Published on December 29th, 2013 | by Daniel Jolley0
Critically appraising evidence: how to read a paper?
It’s hard to keep up with the latest evidence. Not only is the sheer volume of newly published papers overwhelming and the variety of topics broad and wide, but then after finding a paper that piques your interest you are still faced with the tricky task of critically assessing its quality and relevance.
In the past I would have recommended Trisha Greenhalgh’s classic, though wordy, BMJ series ‘How to read a paper‘ — but now I have something better.
While completing my Masters of Medicine, one of the most useful resources I found (thank you Dr Buettner) were the critique checklists provided by the ‘Critical Appraisal Skills Programme’, a UK non-profit based in Oxford. CASP runs workshops that educate healthcare workers and others on how to appraised medical evidence — and they share online the great checklists they use during the workshop under a Creative Commons license.
Unfortunately these checklists (covering the appraisal of many different study types) are only provided as downloadable PDFs, which while great for printing are frustrating to use on digital devices.
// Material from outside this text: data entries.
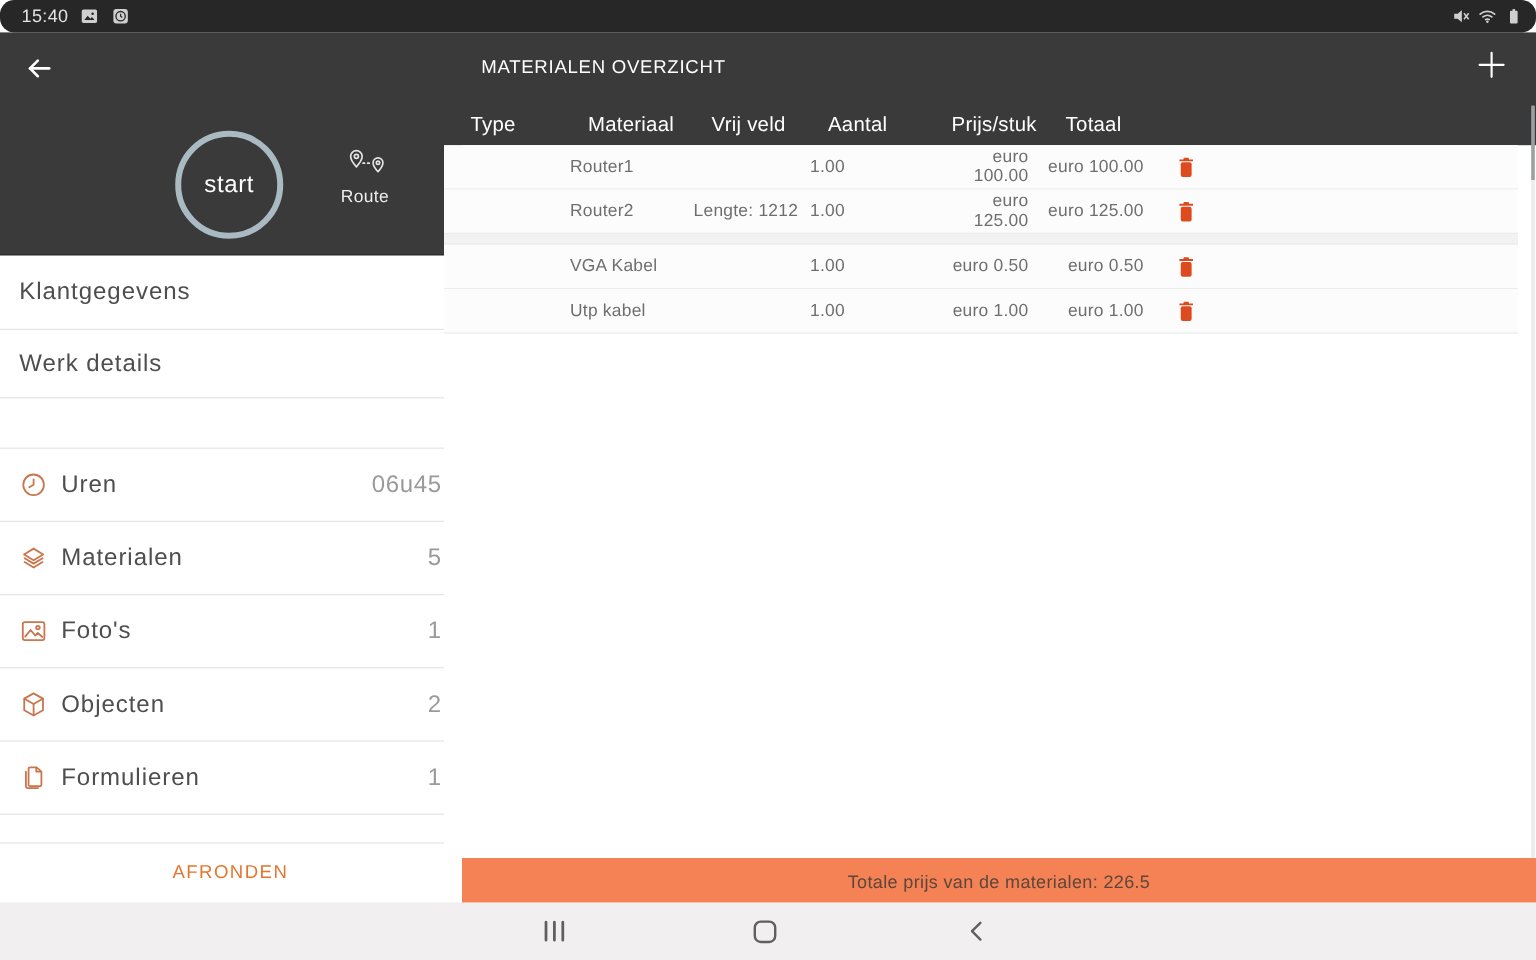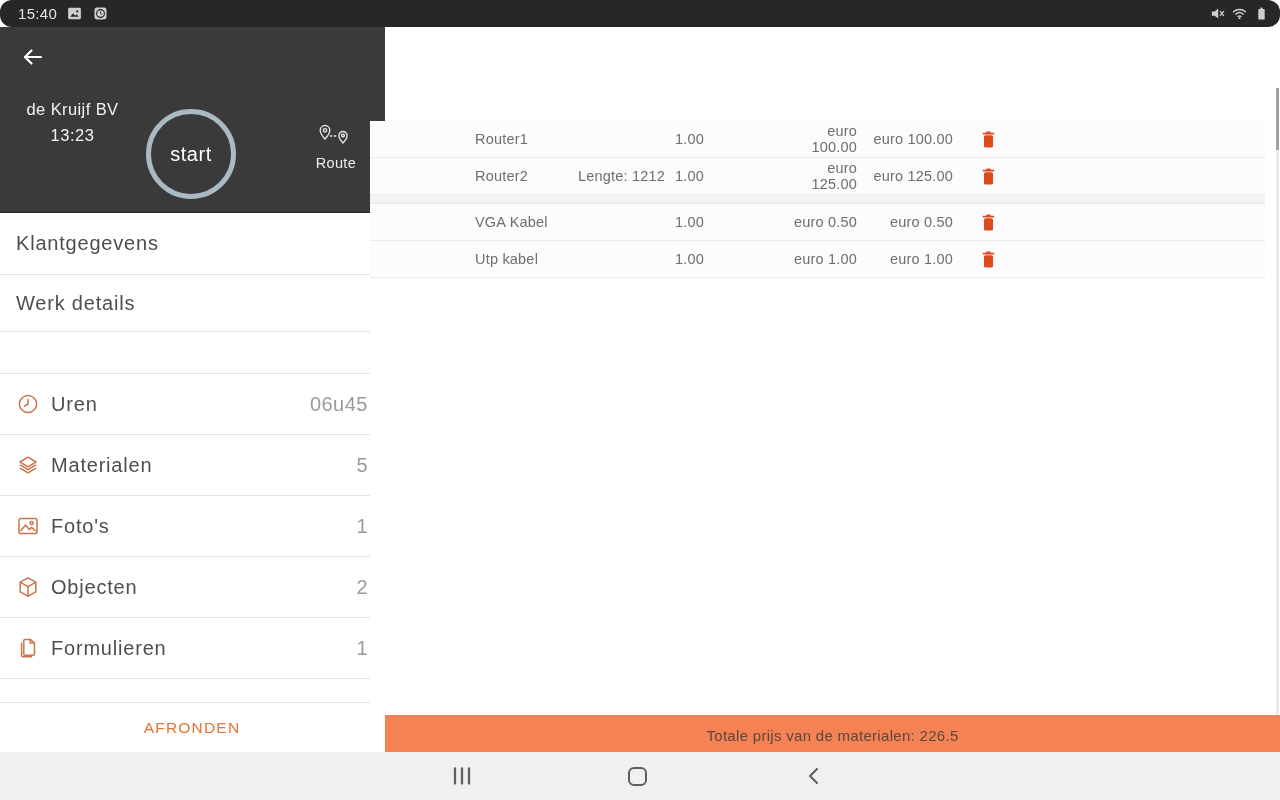--- a/index.html
+++ b/index.html
@@ -26,21 +26,21 @@
   .back-btn { position:absolute; left:20px; top:17px; width:26px; height:26px; cursor:pointer; }
   .company-block { position:absolute; left:10px; top:73px; width:125px; text-align:center; color:#f2f2f2; }
   .company-name { font-size:16.5px; font-weight:300; letter-spacing:0.4px; }
   .company-time { font-size:16.5px; font-weight:300; margin-top:7px; letter-spacing:0.5px; }
   .start-circle {
     position:absolute; left:146px; top:82px; width:90px; height:90px;
     border:5px solid #a9bac2; border-radius:50%;
     display:flex; align-items:center; justify-content:center;
     color:#ffffff; font-size:20px; font-weight:300; letter-spacing:0.5px; cursor:pointer;
   }
-  .route-block { position:absolute; left:284px; top:97px; width:72px; text-align:right; color:#ededed; cursor:pointer; }
+  .route-block { position:absolute; left:284px; top:97px; width:72px; text-align:left; color:#ededed; cursor:pointer; }
   .route-label { font-size:14.5px; font-weight:300; margin-top:1px; letter-spacing:0.3px; }
   
   .sidebar-white {
     position:absolute; left:0; top:213px; width:385px; height:539px;
     background:#ffffff; border-right:1px solid #cfcfcf;
     display:flex; flex-direction:column;
   }
   .side-item {
     display:flex; align-items:center; padding:0 16px;
     border-bottom:1px solid #e4e4e4; color:#4e4e4e;
@@ -145,24 +145,20 @@
     </span>
   </div>
 
   <div class="sidebar-dark">
     <span class="back-btn">
       <svg viewBox="0 0 26 26" fill="none" stroke="#ffffff" stroke-width="2.2" stroke-linecap="round" stroke-linejoin="round">
           <path d="M21 13H5"></path>
           <path d="M11.5 6.5L5 13l6.5 6.5"></path>
         </svg>
     </span>
-    <div class="company-block">
-      <div class="company-name">de Kruijf BV</div>
-      <div class="company-time">13:23</div>
-    </div>
     <div class="start-circle">
       <span>start</span>
     </div>
     <div class="route-block">
       <span>
         <svg width="44" height="26" viewBox="0 0 44 26" fill="none" stroke="#e4e4e4" stroke-width="1.4" stroke-linecap="round" stroke-linejoin="round">
           <path d="M13 1.5a4.8 4.8 0 0 1 4.8 4.8C17.8 9.9 13 15 13 15S8.2 9.9 8.2 6.3A4.8 4.8 0 0 1 13 1.5z"></path>
           <circle cx="13" cy="6.3" r="1.7"></circle>
           <path d="M31 7.5a4.1 4.1 0 0 1 4.1 4.1c0 3.1-4.1 7.4-4.1 7.4s-4.1-4.3-4.1-7.4A4.1 4.1 0 0 1 31 7.5z"></path>
           <circle cx="31" cy="11.6" r="1.4"></circle>
@@ -236,20 +232,36 @@
           <span class="c-label">Formulieren</span>
           <span class="c-value">1</span>
         </div>
       </div>
     <div class="side-spacer small"></div>
     <div class="finish-btn">
       <span>AFRONDEN</span>
     </div>
   </div>
 
+  <div class="content-dark">
+    <div class="page-title">MATERIALEN OVERZICHT</div>
+    <span class="add-btn">
+      <svg viewBox="0 0 30 30" fill="none" stroke="#ffffff" stroke-width="1.8" stroke-linecap="round">
+          <path d="M15 5v20M5 15h20"></path>
+        </svg>
+    </span>
+    <div class="t-head">
+      <span>Type</span>
+      <span>Materiaal</span>
+      <span>Vrij veld</span>
+      <span>Aantal</span>
+      <span>Prijs/stuk</span>
+      <span>Totaal</span>
+    </div>
+  </div>
 
   <div class="content-body">
     <div id="table-body">
         <div class="t-row">
           <span class="c-type"></span>
           <span class="c-materiaal">Router1</span>
           <span class="c-vrij"></span>
           <span class="c-aantal">1.00</span>
           <span class="c-prijs">euro 100.00</span>
           <span></span>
So for your critiquing-pleasure I have remixed the most useful checklists as plain-old webpages here on gasexchange. Save the link below for a non-pdf critical appraisal checklist that will be equally usable on an iPhone, tablet or laptop, covering:
- Randomized Controlled Trials
- Systematic Reviews
- Cohort Studies
- Case Control Studies
Now, go appraise a paper. You know you should.
…and there’s something exciting coming here on that front soon.